→ Assigned task:
Skip the pictures, please, and write out exactly the lines from the opening of the data through the line containing "25px; border-bottom: 2px".

═════ Task material

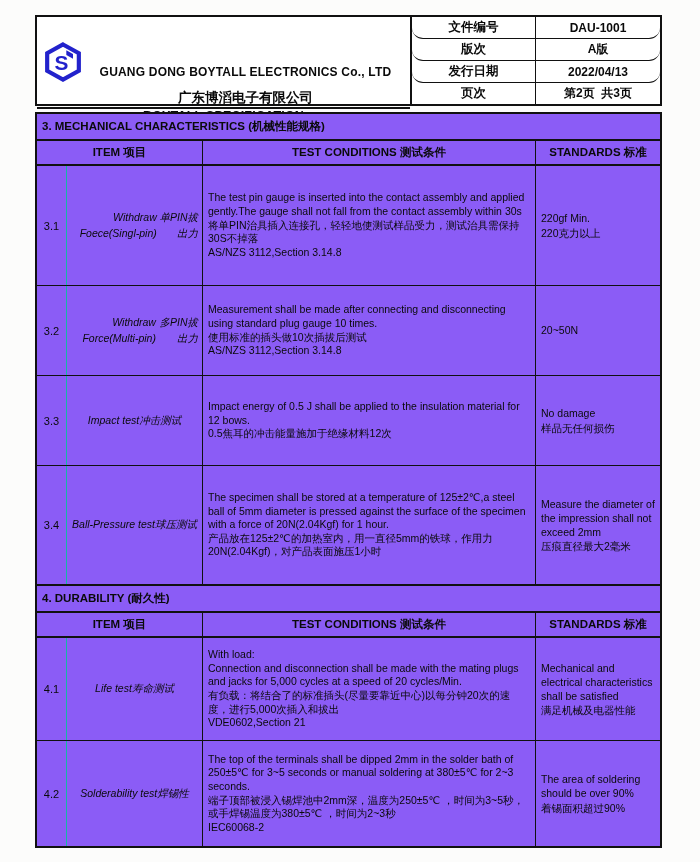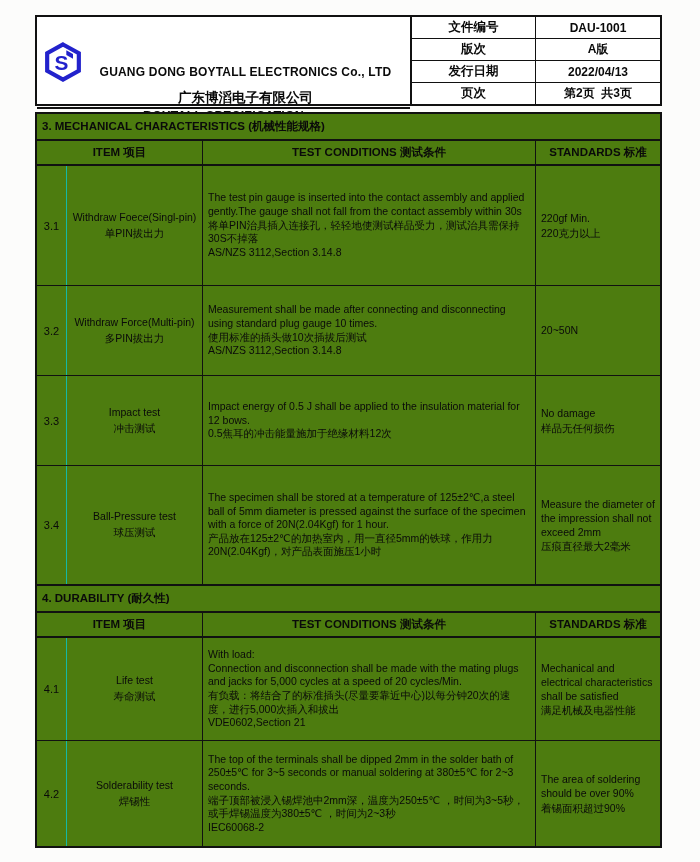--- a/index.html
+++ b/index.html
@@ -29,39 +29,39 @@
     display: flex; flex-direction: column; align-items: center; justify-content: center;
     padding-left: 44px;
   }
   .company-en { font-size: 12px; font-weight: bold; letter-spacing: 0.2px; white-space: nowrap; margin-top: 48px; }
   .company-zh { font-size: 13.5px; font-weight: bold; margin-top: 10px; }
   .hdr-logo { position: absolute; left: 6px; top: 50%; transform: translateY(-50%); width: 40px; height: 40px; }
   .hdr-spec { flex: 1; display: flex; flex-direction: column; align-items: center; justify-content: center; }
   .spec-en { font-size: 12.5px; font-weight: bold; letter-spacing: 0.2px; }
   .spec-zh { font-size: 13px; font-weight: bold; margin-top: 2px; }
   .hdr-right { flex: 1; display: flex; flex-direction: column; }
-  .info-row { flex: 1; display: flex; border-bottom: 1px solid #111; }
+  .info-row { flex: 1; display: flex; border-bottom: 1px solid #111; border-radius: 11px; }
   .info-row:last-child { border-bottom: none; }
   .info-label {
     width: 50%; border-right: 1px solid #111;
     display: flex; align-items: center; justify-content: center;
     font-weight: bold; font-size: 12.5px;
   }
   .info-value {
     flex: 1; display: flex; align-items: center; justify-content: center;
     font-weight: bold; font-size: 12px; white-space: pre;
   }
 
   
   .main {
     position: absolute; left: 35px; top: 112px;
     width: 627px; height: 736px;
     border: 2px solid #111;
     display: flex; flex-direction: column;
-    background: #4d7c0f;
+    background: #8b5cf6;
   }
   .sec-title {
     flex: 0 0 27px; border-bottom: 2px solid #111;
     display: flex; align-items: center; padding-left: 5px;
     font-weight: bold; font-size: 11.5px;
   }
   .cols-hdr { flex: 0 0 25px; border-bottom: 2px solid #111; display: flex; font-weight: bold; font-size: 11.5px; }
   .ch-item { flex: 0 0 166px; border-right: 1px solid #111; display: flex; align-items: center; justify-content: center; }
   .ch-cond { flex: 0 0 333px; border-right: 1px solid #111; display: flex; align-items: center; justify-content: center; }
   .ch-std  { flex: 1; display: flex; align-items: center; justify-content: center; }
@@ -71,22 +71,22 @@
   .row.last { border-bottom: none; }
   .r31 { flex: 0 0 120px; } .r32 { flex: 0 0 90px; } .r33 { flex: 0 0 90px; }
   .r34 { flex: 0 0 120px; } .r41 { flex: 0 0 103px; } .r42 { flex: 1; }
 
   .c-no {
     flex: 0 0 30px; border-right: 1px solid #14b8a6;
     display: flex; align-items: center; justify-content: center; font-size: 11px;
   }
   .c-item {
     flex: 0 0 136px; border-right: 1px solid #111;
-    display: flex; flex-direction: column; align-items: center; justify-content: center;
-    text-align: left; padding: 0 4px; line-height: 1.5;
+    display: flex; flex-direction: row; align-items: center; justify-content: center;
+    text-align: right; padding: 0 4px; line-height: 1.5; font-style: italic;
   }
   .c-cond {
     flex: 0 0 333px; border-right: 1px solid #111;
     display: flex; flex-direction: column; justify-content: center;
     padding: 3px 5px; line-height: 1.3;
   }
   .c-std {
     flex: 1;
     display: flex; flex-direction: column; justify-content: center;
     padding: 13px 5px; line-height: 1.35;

══════════

→ Solved exercise:
--- a/index.html
+++ b/index.html
@@ -29,39 +29,39 @@
     display: flex; flex-direction: column; align-items: center; justify-content: center;
     padding-left: 44px;
   }
   .company-en { font-size: 12px; font-weight: bold; letter-spacing: 0.2px; white-space: nowrap; margin-top: 48px; }
   .company-zh { font-size: 13.5px; font-weight: bold; margin-top: 10px; }
   .hdr-logo { position: absolute; left: 6px; top: 50%; transform: translateY(-50%); width: 40px; height: 40px; }
   .hdr-spec { flex: 1; display: flex; flex-direction: column; align-items: center; justify-content: center; }
   .spec-en { font-size: 12.5px; font-weight: bold; letter-spacing: 0.2px; }
   .spec-zh { font-size: 13px; font-weight: bold; margin-top: 2px; }
   .hdr-right { flex: 1; display: flex; flex-direction: column; }
-  .info-row { flex: 1; display: flex; border-bottom: 1px solid #111; }
+  .info-row { flex: 1; display: flex; border-bottom: 1px solid #111; border-radius: 11px; }
   .info-row:last-child { border-bottom: none; }
   .info-label {
     width: 50%; border-right: 1px solid #111;
     display: flex; align-items: center; justify-content: center;
     font-weight: bold; font-size: 12.5px;
   }
   .info-value {
     flex: 1; display: flex; align-items: center; justify-content: center;
     font-weight: bold; font-size: 12px; white-space: pre;
   }
 
   
   .main {
     position: absolute; left: 35px; top: 112px;
     width: 627px; height: 736px;
     border: 2px solid #111;
     display: flex; flex-direction: column;
-    background: #4d7c0f;
+    background: #8b5cf6;
   }
   .sec-title {
     flex: 0 0 27px; border-bottom: 2px solid #111;
     display: flex; align-items: center; padding-left: 5px;
     font-weight: bold; font-size: 11.5px;
   }
   .cols-hdr { flex: 0 0 25px; border-bottom: 2px solid #111; display: flex; font-weight: bold; font-size: 11.5px; }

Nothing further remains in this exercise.